Provided entries
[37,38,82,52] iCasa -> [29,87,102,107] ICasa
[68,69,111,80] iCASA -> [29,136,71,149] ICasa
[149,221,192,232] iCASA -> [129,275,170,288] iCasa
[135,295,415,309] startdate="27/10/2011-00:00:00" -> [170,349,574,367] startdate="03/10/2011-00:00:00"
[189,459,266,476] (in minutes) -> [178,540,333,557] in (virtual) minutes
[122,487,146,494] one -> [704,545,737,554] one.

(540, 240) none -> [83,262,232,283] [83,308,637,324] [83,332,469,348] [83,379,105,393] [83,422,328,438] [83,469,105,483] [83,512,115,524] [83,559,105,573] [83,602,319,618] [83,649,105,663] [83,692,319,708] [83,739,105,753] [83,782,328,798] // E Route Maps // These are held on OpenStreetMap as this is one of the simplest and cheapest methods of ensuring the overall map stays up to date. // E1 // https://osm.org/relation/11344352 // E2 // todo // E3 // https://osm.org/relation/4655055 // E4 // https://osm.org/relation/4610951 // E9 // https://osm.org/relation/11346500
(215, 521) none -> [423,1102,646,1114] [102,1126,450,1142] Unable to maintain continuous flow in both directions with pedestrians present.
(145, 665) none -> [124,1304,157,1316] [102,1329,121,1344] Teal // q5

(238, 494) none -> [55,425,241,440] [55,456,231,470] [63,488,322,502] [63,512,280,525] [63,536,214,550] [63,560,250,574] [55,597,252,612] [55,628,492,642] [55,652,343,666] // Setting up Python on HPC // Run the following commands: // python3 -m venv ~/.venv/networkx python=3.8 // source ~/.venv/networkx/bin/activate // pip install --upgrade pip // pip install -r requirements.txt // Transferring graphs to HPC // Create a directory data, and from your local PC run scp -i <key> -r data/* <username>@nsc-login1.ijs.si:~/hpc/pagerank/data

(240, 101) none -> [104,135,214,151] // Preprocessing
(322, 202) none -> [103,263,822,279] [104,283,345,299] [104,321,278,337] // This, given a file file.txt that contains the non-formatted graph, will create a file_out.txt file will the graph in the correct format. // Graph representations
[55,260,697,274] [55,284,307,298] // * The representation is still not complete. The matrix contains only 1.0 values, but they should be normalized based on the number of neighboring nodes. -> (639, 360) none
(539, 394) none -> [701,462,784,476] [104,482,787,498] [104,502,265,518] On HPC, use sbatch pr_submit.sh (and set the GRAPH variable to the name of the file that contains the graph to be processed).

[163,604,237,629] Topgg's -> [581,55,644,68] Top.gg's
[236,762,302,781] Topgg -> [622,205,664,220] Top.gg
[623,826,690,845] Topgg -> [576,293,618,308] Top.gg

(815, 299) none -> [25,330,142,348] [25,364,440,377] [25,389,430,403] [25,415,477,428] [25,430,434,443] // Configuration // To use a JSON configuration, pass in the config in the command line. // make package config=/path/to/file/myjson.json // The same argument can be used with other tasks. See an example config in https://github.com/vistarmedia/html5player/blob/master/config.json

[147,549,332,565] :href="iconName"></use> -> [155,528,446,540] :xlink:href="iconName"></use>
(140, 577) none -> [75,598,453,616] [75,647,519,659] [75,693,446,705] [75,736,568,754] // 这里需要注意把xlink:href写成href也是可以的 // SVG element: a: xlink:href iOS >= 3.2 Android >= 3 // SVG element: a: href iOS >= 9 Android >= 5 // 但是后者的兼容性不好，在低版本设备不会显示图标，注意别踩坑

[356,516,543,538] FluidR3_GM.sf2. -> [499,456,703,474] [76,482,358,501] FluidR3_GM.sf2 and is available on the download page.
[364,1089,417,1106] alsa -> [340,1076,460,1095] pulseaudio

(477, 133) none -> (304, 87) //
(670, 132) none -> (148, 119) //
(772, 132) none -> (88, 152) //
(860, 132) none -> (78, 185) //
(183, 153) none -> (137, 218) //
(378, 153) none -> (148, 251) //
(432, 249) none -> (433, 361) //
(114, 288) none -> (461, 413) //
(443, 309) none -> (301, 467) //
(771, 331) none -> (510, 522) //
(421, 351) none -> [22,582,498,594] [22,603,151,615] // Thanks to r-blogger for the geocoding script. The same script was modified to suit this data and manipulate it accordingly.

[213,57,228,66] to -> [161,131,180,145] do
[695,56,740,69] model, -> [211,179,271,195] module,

What to work on
Find out how many lines in the listing contain the string "with". Give the number alone.

Answer space
2